The chapter discusses an innovative solution devised to address the lack of sunlight during winter in Rjukan, a small industrial town located in a valley at the foot of the Gaustatoppen mountain in Norway. For half of the year, from October to March, the town sits in the shadow of the surrounding mountains, deprived of direct sunlight. This long-standing issue was first proposed to be addressed using mirrors by a local bookkeeper, Oskar Kittelsen, in 1913, but due to technological limitations, the idea was shelved, and a cable car was installed instead.
Almost eight decades later, in 2005, artist Martin Andersen revived the sun mirror project. Despite initial logistical difficulties due to the remote location, public criticism, and the physical challenges of installing the mirrors on the mountain, the project was successfully completed in 2013. Three heliostats, mirrors that track the sun's movements, were installed on a ridge on the Gaustatoppen mountain. These mirrors reflected sunlight onto the town's main square, bringing about a transformational change to Rjukan's winter landscape.

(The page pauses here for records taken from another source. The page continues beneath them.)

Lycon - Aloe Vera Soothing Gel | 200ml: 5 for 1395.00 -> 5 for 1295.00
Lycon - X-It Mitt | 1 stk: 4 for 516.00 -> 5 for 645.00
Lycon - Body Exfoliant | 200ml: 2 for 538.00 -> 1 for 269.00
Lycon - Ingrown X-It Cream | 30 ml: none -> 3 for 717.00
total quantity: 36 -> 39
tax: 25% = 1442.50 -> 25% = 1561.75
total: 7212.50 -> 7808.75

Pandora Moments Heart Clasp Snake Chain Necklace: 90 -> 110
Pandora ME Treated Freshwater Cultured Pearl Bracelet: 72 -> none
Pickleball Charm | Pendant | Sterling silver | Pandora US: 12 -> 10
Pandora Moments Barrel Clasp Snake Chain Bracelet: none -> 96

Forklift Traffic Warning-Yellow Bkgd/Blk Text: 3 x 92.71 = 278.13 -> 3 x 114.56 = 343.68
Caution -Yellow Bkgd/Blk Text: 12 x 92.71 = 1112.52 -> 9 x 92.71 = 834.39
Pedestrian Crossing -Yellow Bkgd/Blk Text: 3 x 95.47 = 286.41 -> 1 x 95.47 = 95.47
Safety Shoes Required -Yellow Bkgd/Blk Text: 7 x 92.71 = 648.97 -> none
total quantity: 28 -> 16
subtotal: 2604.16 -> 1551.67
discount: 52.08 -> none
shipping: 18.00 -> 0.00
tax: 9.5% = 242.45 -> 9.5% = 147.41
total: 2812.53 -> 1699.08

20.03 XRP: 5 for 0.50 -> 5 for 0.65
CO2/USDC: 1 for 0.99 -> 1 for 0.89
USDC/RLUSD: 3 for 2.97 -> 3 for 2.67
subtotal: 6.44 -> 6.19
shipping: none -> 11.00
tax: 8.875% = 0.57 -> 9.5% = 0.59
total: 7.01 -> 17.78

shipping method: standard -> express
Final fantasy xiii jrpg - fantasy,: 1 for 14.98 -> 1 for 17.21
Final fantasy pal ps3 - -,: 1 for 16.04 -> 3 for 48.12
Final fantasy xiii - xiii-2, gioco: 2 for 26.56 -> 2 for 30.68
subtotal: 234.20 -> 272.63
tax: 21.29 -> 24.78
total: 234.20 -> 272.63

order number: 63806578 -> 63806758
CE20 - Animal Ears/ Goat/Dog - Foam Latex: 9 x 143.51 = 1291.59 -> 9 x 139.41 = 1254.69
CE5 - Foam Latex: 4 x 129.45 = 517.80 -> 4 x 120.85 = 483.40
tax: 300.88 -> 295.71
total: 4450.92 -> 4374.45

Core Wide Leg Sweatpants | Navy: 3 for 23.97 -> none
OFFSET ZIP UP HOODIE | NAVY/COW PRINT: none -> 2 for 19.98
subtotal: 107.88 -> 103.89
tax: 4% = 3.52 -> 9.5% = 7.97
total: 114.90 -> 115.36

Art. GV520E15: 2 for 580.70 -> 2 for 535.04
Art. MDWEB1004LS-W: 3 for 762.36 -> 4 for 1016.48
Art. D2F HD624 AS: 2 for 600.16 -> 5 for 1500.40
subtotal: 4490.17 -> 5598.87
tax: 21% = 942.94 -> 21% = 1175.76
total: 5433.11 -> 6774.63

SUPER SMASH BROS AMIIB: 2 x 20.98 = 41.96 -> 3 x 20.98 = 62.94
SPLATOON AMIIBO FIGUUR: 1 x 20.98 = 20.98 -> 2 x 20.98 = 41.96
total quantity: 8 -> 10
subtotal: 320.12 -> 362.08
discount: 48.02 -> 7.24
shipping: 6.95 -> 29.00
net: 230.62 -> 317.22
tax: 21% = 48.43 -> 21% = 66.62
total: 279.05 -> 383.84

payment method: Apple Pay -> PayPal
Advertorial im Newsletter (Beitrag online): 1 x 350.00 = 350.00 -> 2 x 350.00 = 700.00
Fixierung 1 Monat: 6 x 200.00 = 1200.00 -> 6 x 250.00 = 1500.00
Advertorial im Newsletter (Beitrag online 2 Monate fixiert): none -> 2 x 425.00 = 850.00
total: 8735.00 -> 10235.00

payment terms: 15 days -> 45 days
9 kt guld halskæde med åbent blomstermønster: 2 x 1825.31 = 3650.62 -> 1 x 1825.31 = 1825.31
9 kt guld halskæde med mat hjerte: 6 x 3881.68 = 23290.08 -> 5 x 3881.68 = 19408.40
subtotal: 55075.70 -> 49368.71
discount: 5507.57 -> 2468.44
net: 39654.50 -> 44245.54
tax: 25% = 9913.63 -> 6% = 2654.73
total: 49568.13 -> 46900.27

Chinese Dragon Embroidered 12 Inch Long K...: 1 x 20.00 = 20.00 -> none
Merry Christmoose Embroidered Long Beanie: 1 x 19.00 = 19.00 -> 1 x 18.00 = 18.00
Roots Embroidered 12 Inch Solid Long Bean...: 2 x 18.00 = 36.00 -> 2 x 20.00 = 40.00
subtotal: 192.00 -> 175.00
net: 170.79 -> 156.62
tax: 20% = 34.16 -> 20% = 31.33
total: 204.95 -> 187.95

The successful implementation of the project has had significant benefits for the town, invigorating both tourism and local industry, as well as improving the quality of life for the residents. The sun mirrors have become a major attraction, bringing visitors from around the world to the small town of Rjukan. The residents, initially sceptical, have come to appreciate the project's impact, basking in the newly available sunlight and enjoying the increased tourism. Rjukan’s mayor, Steiner Bergsland, praised the project as a "perfect combination of technology and art" and a significant contribution to the welfare of Rjukan's citizens.